Input data:
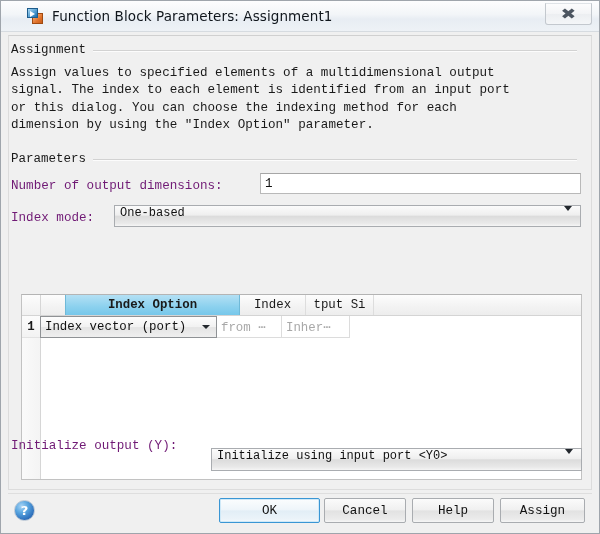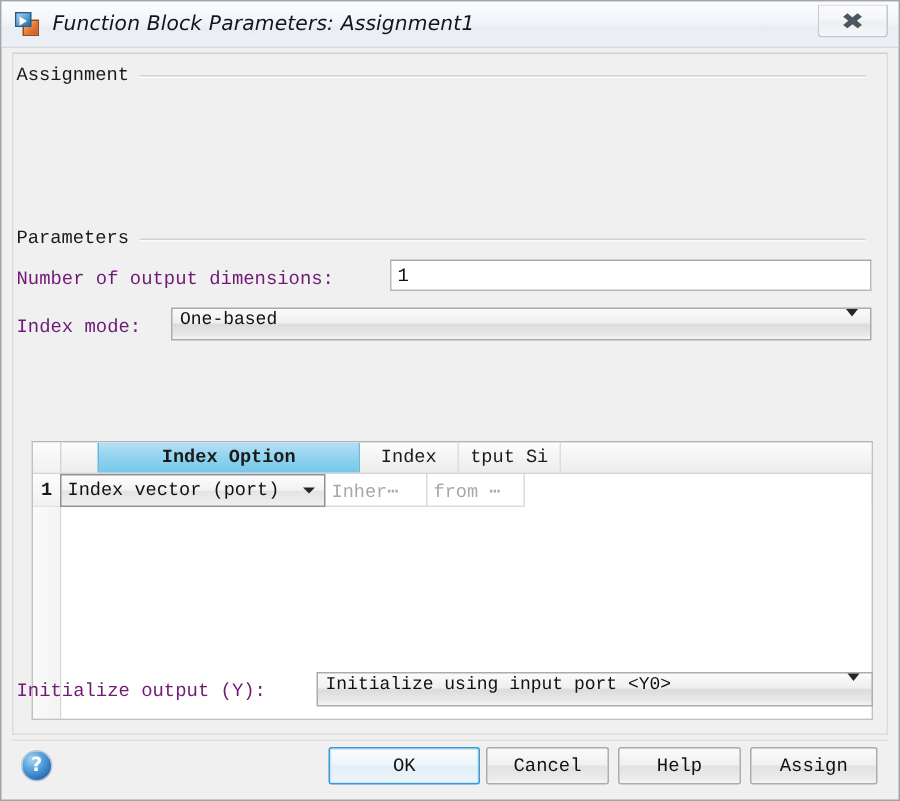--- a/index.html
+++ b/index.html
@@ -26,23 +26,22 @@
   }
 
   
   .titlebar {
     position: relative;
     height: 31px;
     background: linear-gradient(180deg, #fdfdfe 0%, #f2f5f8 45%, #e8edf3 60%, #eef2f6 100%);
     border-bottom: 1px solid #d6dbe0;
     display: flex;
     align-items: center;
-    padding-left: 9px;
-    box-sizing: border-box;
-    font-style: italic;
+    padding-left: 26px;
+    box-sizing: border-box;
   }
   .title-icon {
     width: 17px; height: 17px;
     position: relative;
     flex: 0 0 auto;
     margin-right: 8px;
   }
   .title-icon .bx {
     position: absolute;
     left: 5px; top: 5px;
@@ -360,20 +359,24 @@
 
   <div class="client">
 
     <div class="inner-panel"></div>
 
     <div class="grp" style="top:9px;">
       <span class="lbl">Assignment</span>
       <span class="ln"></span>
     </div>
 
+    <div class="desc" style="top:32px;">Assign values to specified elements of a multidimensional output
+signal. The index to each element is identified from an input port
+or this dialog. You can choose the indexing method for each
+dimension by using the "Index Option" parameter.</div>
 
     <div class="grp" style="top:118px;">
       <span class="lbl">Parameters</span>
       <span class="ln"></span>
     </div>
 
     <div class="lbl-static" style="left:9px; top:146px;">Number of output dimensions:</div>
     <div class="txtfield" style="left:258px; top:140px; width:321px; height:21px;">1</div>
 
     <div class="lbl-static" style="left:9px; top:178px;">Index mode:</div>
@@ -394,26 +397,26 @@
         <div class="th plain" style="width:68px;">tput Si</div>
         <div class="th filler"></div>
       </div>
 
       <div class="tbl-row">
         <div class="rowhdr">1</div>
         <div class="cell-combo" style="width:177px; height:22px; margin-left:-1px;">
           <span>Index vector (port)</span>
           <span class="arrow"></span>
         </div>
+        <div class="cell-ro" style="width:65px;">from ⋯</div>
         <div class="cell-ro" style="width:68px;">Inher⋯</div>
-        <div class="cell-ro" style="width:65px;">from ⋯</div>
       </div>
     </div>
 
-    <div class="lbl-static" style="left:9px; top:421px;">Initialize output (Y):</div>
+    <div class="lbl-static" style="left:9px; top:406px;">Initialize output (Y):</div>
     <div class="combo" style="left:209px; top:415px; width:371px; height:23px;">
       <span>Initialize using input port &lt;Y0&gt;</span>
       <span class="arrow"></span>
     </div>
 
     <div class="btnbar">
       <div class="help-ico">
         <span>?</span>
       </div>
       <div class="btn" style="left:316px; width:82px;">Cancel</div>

...

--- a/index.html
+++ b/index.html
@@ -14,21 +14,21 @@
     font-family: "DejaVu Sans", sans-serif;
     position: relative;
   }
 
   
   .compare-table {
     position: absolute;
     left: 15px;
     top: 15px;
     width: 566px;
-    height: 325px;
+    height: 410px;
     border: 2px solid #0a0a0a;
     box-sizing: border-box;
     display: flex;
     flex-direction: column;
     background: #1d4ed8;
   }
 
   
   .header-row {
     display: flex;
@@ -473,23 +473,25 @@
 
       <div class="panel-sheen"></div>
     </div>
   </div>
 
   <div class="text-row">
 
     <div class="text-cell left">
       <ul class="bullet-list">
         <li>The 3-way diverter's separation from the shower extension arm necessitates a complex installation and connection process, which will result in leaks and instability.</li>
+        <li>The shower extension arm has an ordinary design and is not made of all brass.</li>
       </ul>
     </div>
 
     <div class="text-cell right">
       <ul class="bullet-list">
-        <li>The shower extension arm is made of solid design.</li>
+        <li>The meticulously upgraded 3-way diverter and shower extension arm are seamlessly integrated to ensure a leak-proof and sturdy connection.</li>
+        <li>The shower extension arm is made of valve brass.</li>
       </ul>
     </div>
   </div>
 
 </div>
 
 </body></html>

---

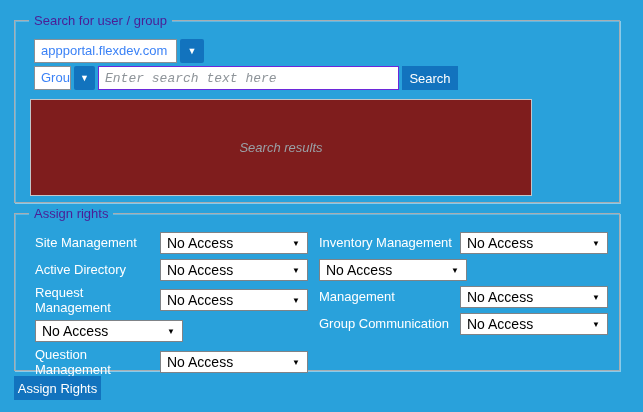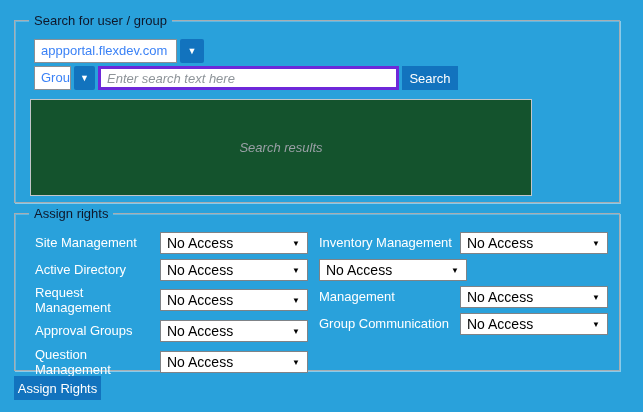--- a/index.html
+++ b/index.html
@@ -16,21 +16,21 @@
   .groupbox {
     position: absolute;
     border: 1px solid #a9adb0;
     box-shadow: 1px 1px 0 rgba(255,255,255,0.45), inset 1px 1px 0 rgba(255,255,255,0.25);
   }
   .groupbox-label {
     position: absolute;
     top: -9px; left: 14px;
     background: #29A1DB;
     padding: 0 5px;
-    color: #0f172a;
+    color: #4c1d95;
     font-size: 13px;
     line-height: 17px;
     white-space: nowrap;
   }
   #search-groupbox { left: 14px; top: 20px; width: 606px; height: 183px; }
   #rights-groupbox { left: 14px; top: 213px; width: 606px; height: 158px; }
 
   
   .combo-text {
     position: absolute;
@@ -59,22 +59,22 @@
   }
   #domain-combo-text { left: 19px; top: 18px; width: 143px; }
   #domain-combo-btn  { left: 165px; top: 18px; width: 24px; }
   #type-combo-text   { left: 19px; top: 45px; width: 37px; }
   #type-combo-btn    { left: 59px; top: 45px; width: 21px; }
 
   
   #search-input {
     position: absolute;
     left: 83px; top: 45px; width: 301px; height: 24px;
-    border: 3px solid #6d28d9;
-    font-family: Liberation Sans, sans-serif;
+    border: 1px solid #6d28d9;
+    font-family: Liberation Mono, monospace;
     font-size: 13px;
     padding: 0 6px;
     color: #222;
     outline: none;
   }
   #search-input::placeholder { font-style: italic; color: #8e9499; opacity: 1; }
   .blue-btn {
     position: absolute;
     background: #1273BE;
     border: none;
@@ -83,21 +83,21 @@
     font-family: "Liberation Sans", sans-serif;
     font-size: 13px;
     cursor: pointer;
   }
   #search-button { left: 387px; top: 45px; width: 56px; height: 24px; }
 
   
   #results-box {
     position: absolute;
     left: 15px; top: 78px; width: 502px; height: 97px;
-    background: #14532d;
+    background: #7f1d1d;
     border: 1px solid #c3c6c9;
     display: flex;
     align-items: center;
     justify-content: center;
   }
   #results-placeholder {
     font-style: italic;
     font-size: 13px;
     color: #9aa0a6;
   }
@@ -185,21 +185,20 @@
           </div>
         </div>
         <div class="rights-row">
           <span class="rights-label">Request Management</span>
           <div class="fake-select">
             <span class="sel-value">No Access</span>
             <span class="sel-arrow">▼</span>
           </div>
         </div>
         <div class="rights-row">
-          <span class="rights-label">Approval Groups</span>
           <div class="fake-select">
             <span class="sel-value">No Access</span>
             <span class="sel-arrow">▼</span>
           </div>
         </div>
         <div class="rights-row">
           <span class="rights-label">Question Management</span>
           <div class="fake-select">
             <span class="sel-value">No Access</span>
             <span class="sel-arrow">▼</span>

What is being asked: Sift the material for lines that include the word "cell", and copy each one.

Exercise answer:
         <div class="cell-combo" style="width:177px; height:22px; margin-left:-1px;">
+        <div class="cell-ro" style="width:65px;">from ⋯</div>
         <div class="cell-ro" style="width:68px;">Inher⋯</div>
-        <div class="cell-ro" style="width:65px;">from ⋯</div>
     <div class="text-cell left">
     <div class="text-cell right">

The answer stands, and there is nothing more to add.